== MATERIAL PROVIDED ==
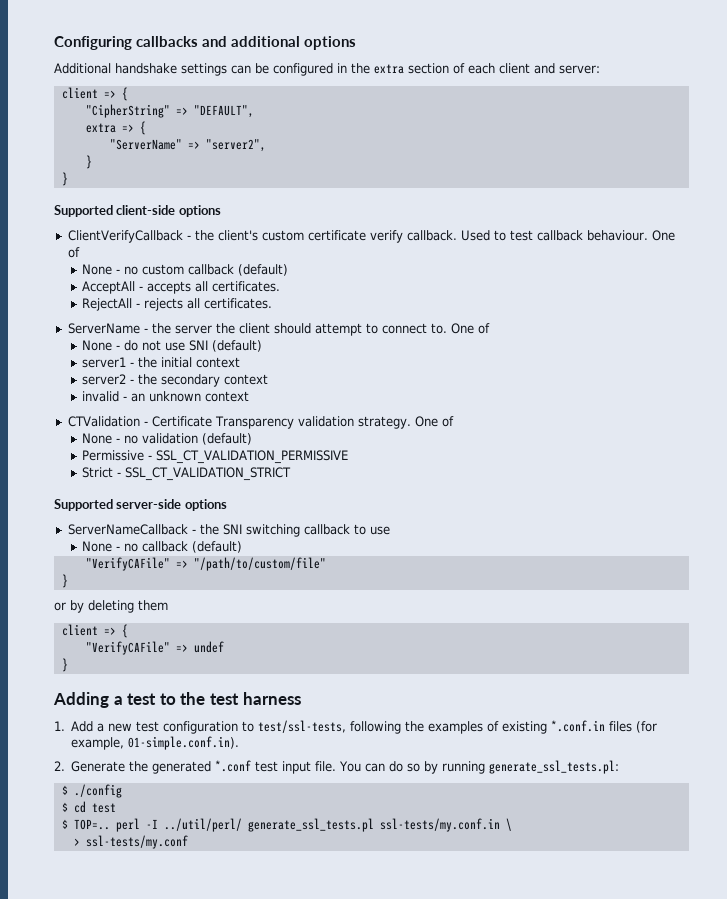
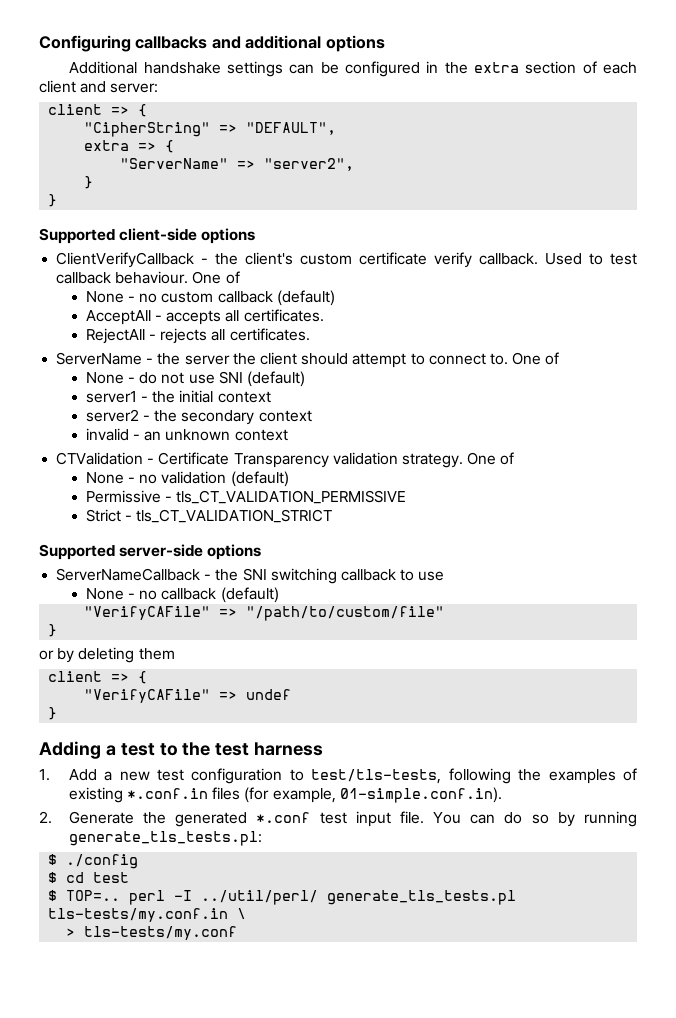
[156,450,349,464] SSL_CT_VALIDATION_PERMISSIVE -> [176,490,407,504] tls_CT_VALIDATION_PERMISSIVE
[125,467,292,481] SSL_CT_VALIDATION_STRICT -> [136,509,333,523] tls_CT_VALIDATION_STRICT
[258,720,347,733] test/ssl-tests, -> [311,769,442,784] test/tls-tests,
[489,760,620,774] generate_ssl_tests.pl: -> [68,831,262,846] generate_tls_tests.pl:
[247,818,500,832] generate_ssl_tests.pl ssl-tests/my.conf.in -> [327,890,517,905] [48,908,229,922] generate_tls_tests.pl tls-tests/my.conf.in
[85,835,188,849] ssl-tests/my.conf -> [84,926,238,940] tls-tests/my.conf

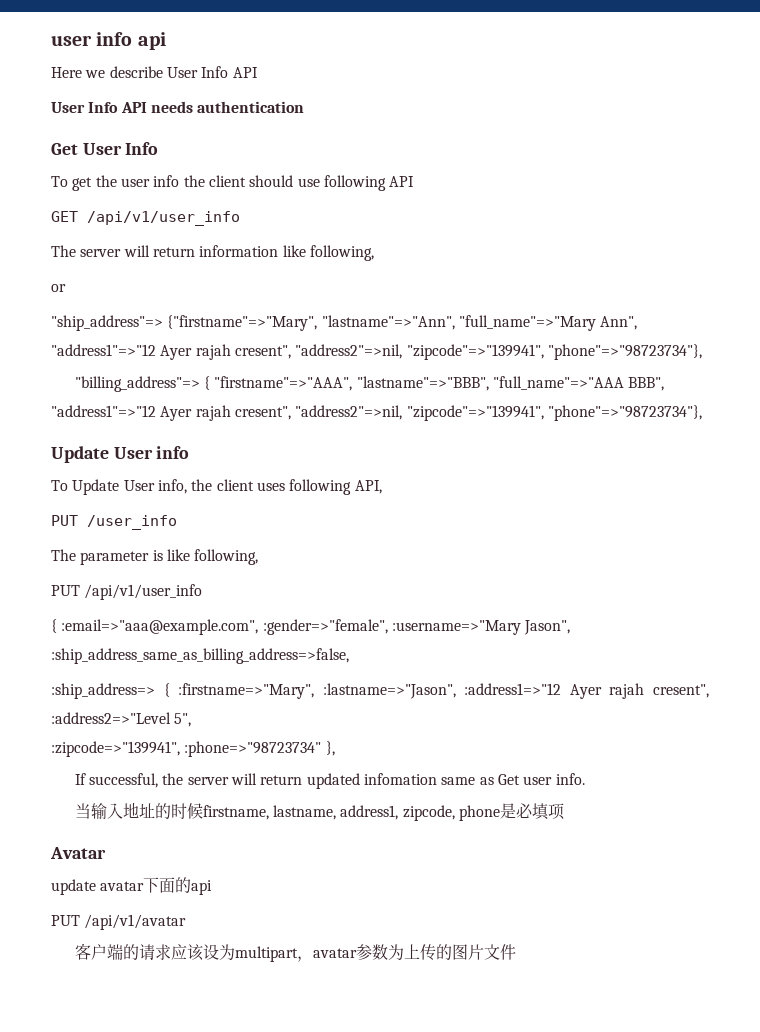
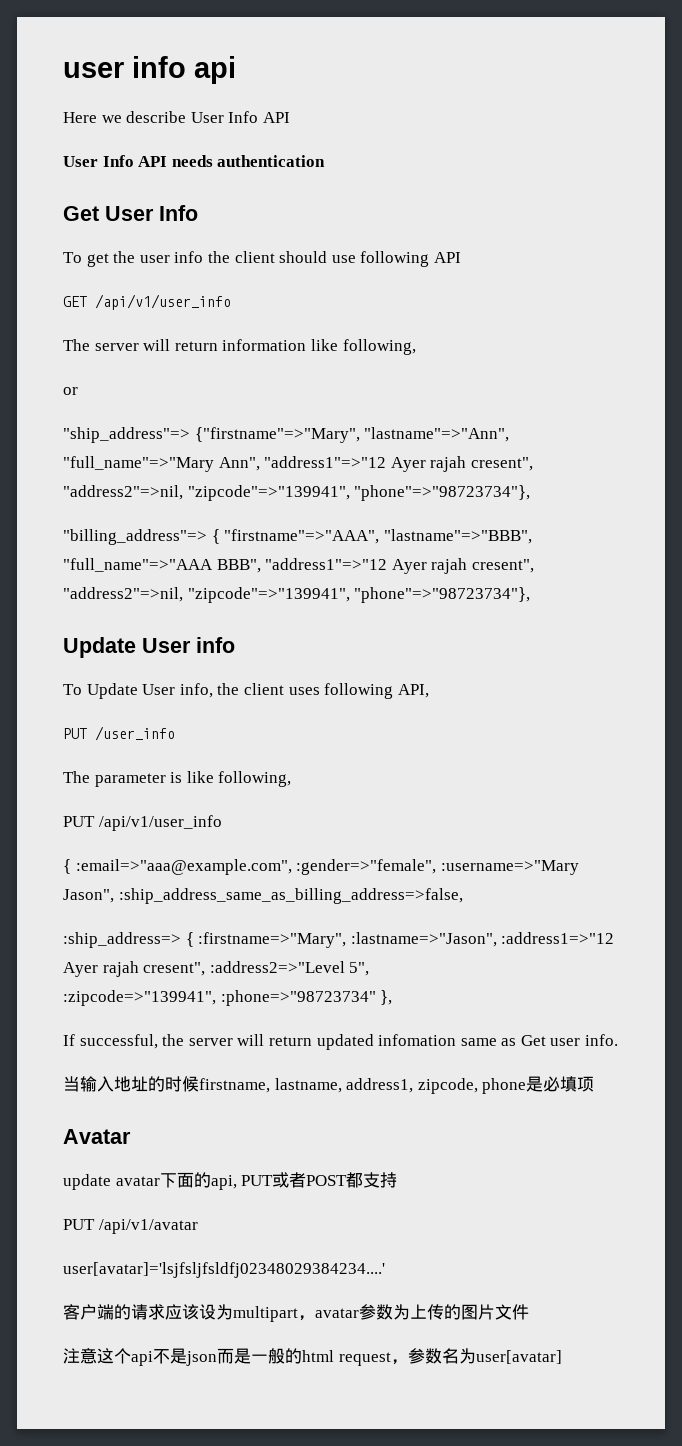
[191,880,213,895] api -> [210,1172,398,1190] api, PUT或者POST都支持
(187, 922) none -> [63,1262,385,1278] // user[avatar]='lsjfsljfsldfj02348029384234....'
(516, 952) none -> [63,1348,562,1366] // 注意这个api不是json而是一般的html request，参数名为user[avatar]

== EXERCISE PROMPT ==
Reproduce only the lines from the line with "[247,818,500,832] generate_ssl_tests.pl ssl-tests/my.conf.in" to the end of the entries. Keep both ends, copy them exactly, and omit every picture.

== WRITTEN ANSWER ==
[247,818,500,832] generate_ssl_tests.pl ssl-tests/my.conf.in -> [327,890,517,905] [48,908,229,922] generate_tls_tests.pl tls-tests/my.conf.in
[85,835,188,849] ssl-tests/my.conf -> [84,926,238,940] tls-tests/my.conf

[191,880,213,895] api -> [210,1172,398,1190] api, PUT或者POST都支持
(187, 922) none -> [63,1262,385,1278] // user[avatar]='lsjfsljfsldfj02348029384234....'
(516, 952) none -> [63,1348,562,1366] // 注意这个api不是json而是一般的html request，参数名为user[avatar]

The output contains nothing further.